Le 28 novembre, afin de rompre la discrétion autour des préparatifs de la liste noire des paradis fiscaux qui sera publiée le 5 décembre 2017 par l'Union européenne (UE), l’ONG de lutte contre la pauvreté Oxfam a publié son propre recensement. Elle enjoint aux responsables européens de ne pas protéger les pays à la fiscalité trouble, ou légère. Quatre pays épinglés font partie de l’UE : l’Irlande, le Luxembourg, Malte et les Pays-Bas. L’ONG exhorte le ministre français de l'Economie et des Finances, Bruno Le Maire, à n'oublier personne.
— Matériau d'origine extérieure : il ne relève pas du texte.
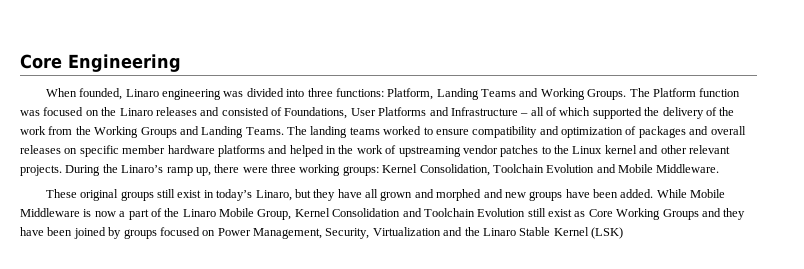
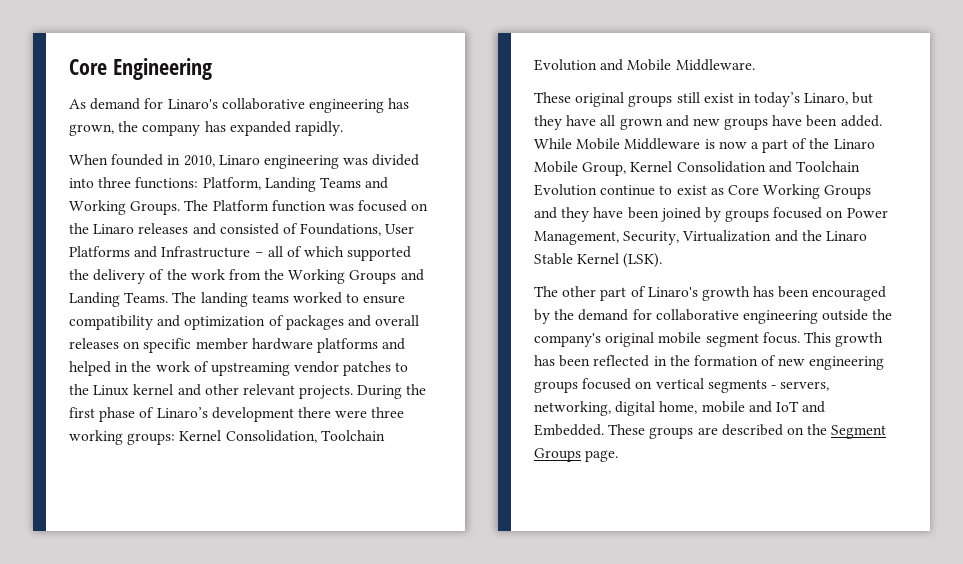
- When founded, Linaro engineering was divided into three functions: Platform, Landing Teams and Working Groups.
+ As demand for Linaro's collaborative engineering has grown, the company has expanded rapidly.
+ When founded in 2010, Linaro engineering was divided into three functions: Platform, Landing Teams and Working Groups.
- During the Linaro’s ramp up, there were three working groups: Kernel Consolidation, Toolchain Evolution and Mobile Middleware.
+ During the first phase of Linaro’s development there were three working groups: Kernel Consolidation, Toolchain Evolution and Mobile Middleware.
- These original groups still exist in today’s Linaro, but they have all grown and morphed and new groups have been added.
+ These original groups still exist in today’s Linaro, but they have all grown and new groups have been added.
- While Mobile Middleware is now a part of the Linaro Mobile Group, Kernel Consolidation and Toolchain Evolution still exist as Core Working Groups and they have been joined by groups focused on Power Management, Security, Virtualization and the Linaro Stable Kernel (LSK)
+ While Mobile Middleware is now a part of the Linaro Mobile Group, Kernel Consolidation and Toolchain Evolution continue to exist as Core Working Groups and they have been joined by groups focused on Power Management, Security, Virtualization and the Linaro Stable Kernel (LSK).
+ The other part of Linaro's growth has been encouraged by the demand for collaborative engineering outside the company's original mobile segment focus. This growth has been reflected in the formation of new engineering groups focused on vertical segments - servers, networking, digital home, mobile and IoT and Embedded. These groups are described on the Segment Groups page.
Dans ce document, Oxfam prévient que «du fait de pressions politiques, plusieurs paradis fiscaux pourtant notoires pourraient ne pas figurer sur cette liste».
L’ONG critique le groupe de travail
Selon l'ONG, le groupe de travail s'attelant à la liste «se caractérise par son opacité et s'appuie sur des critères qui pourraient être considérablement renforcés». «Il lui reste de la marge pour cibler les paradis fiscaux qui appliquent des taux d'imposition sur les sociétés très faibles, voire nuls», estime l'ONG dans son communiqué.
L'UE a annoncé dès le départ que sa liste n'inclurait aucun de ses membres, soumis selon elle à des règles communautaires restrictives. Une approche qu'Oxfam dénonce : «Cette approche nuit considérablement à la crédibilité du processus, car plusieurs Etats membres comme l'Irlande, le Luxembourg et les Pays-Bas figurent parmi les paradis fiscaux les plus puissants au monde.» Ces pays ont montré qu’Apple, Amazon ou encore Starbucks pouvaient échapper à l’impôt. Ils étaient par ailleurs tous les trois cités dans le scandale des Paradise Papers. Autre pays membre de l'Union européenne, Malte, est aussi dans le viseur d’Oxfam.
Sans surprise, on retrouve des pays comme les Bahamas, les Bermudes, les îles Caiman, Taïwan, la Suisse, les Emirats arabes unis... dans la liste de l'ONG
Discussions et derniers petits arrangements avant la publication de la liste
Fin 2016, le groupe «code de conduite» (créé en 1998 par les ministres des Finances de l'UE) a accepté d’évaluer 92 juridictions suspectées d'avoir une fiscalité douteuse. Bruxelles a contacté fin octobre ces Etats pour exiger des promesses de transparence et d’échange d'informations fiscales avec l'UE. A défaut, ces juridictions seraient placées sur liste noire. 22 auraient donné des gages suffisants pour être retirées de la liste.
La dernière réunion du groupe s’est tenue le 22 novembre 2017. Sa liste, assortie de sanctions possibles, sera publiée par Bruxelles le 5 décembre, après un vote à l'unanimité des 28 ministres. Les quelques jours séparant cette ultime réunion de la publication finale pourraient donner lieu à de petits arrangements entre pays, un phénomène redouté par les ONG qui luttent contre l'évasion fiscale.
Dans cet intervalle, la députée LREM Bénédicte Peyrol a interpellé Bruno Le Maire lors des questions au gouvernement du 28 novembre 2017. Elle a évoqué la liste Oxfam, et martelé : «Nous ne pouvons que maintenir la pression pour que cette liste commune européenne soit ambitieuse, cohérente et contraignante.»
Bruno Le Maire lui a répondu qu'il était prêt à «durcir les sanctions». «Nous proposons qu'ils n'aient plus accès aux mécanismes de soutien européens, aux modalités de financement de la Banque mondiale ou du FMI», a-t-il ajouté au sujet des Etats inscrits sur la liste noire.
Mais rien n’indique que les sanctions seront effectives et dissuasives. Le Luxembourg, Malte et l’Irlande ont prévenu ces derniers jours qu'ils s’opposeraient à toute sanction.